Multilateral Development Banks Climate Funding Hits US$61 Billion

Climate finance provided by multilateral development banks (MDBs) reached a new record high in 2022, according to a new report by the MDBs.

In 2022, US$60.7 billion of MDB climate finance was allocated for low-income and middle-income economies. US$38 billion, or 63% of this total, was for climate change mitigation finance and US$22.7 billion or 37% was for climate change adaptation finance. The amount of mobilized private finance stood at US$16.9 billion.

Last year, US$38.8 billion was allocated for high-income economies. Of this total, US$36.3 billion, or 94% was for climate change mitigation finance and US$2.5 billion or 6% was for climate change adaptation finance. The amount of mobilized private finance stood at US$51.9 billion.

Billions to Trillions

In 2022, the Asian Development Bank (ADB) committed US$7.1 billion of climate finance including US$4.3 billion in climate change mitigation finance and US$2.8 billion for climate change adaptation. ADB also mobilised US$548 million in climate finance from the private sector.

With the record 2022 climate finance volumes, MDBs are surpassing for the second year in a row the 2025 climate finance targets they set themselves at the UN Secretary General’s Climate Action Summit in 2019.

These included delivering an expected collective total of US$50 billion in climate finance for low-income and middle-income economies; at least US$65 billion of climate finance globally, with an expected doubling in adaptation finance to US$18 billion; and private mobilization of US$40 billion.

Compared to 2019 volumes, MDB 2022 climate finance for low and middle-income economies has increased by 46% (2019, US$41.5 billion) and global MDB climate finance by 62% (2019, US$61.6 billion).
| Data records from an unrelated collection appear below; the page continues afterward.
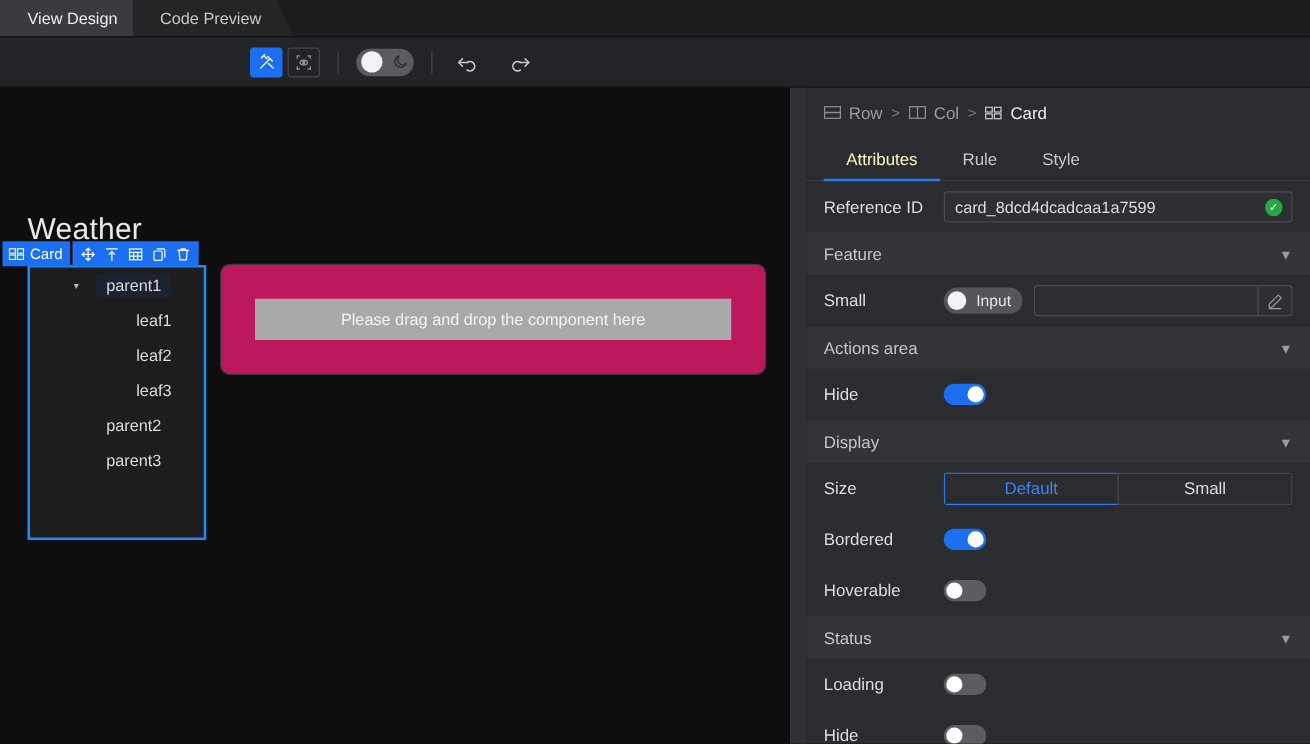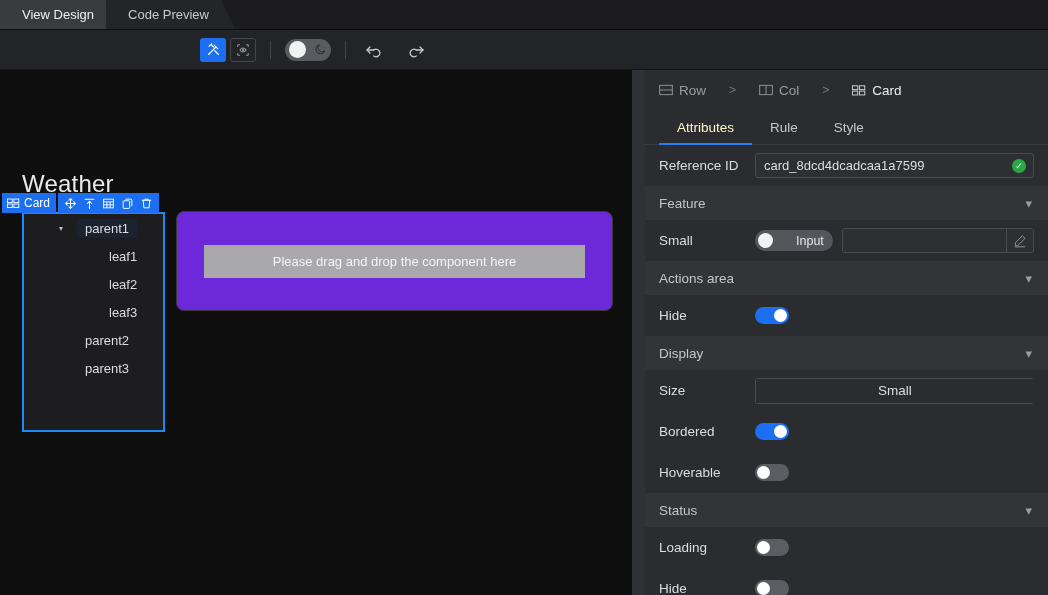"Row" .breadcrumb { gap: 23px -> 7px }
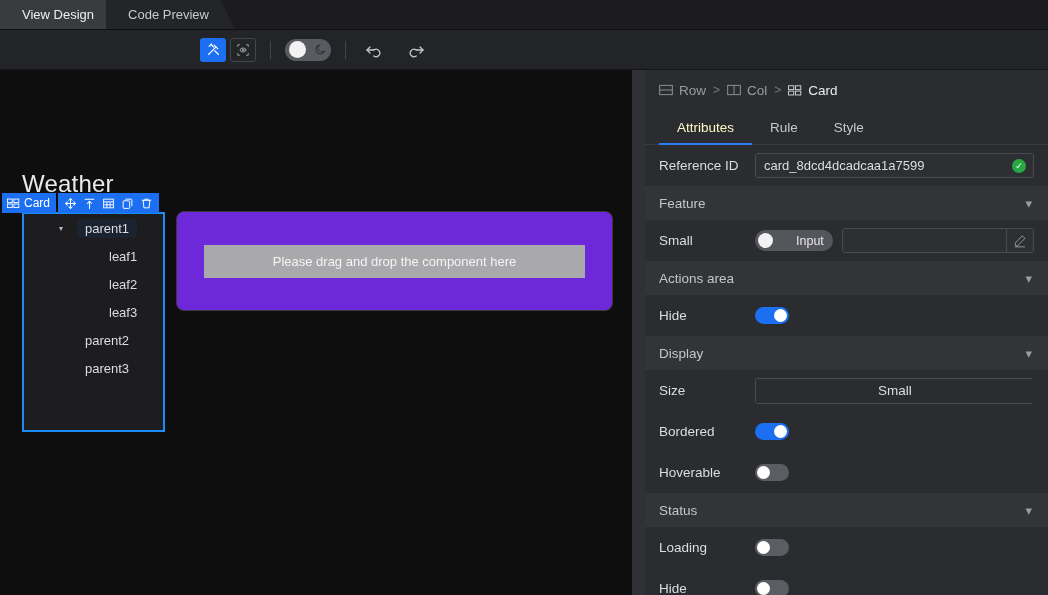"Input" .pill { gap: 23px -> 8px }
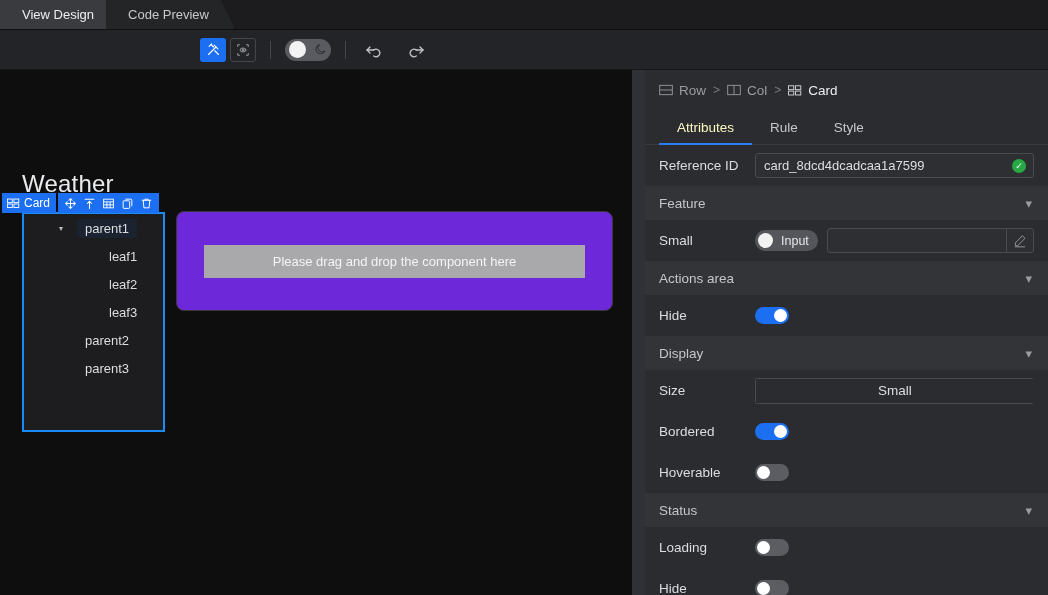"Please drag and drop the" .drop-panel { background: #6d28d9 -> #be185d; height: 100px -> 89px }
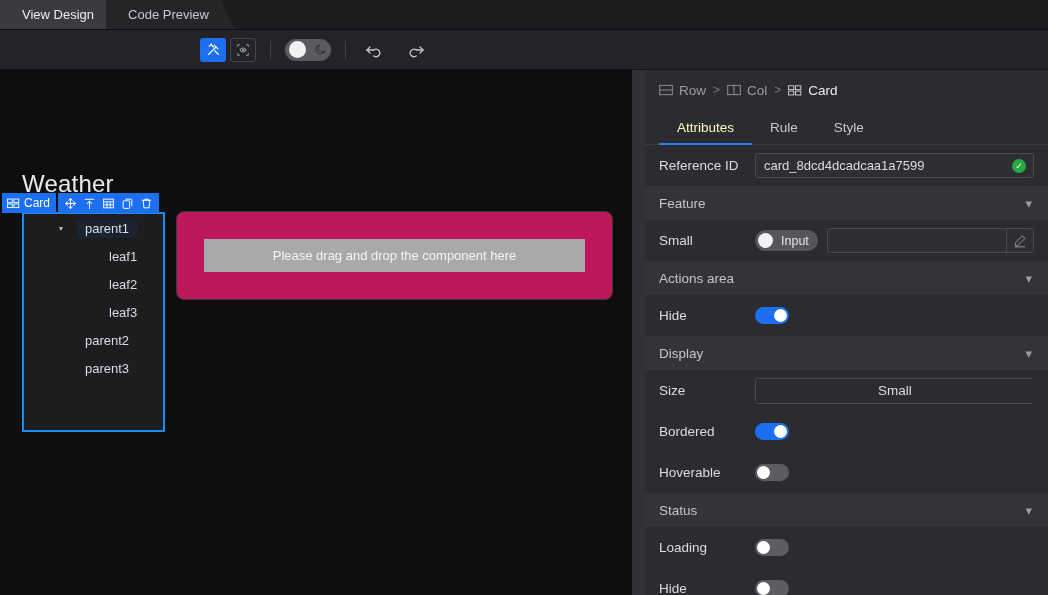"Default" div.segitem { html: none -> <div> <span>Default</span> </div> }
“It is encouraging to see the growth in MDB climate finance for low- and middle-income economies, particularly the rise in the amount of private sector finance mobilized,” said ADB Climate Envoy Warren Evans. “But we need to do more. In Asia and the Pacific, home to many of the most climate-vulnerable countries, we will need to mobilise significant amounts of private sector finance to move from the billions to trillions required to cut greenhouse gas emissions and urgently scale up climate resilience both now and into the future.”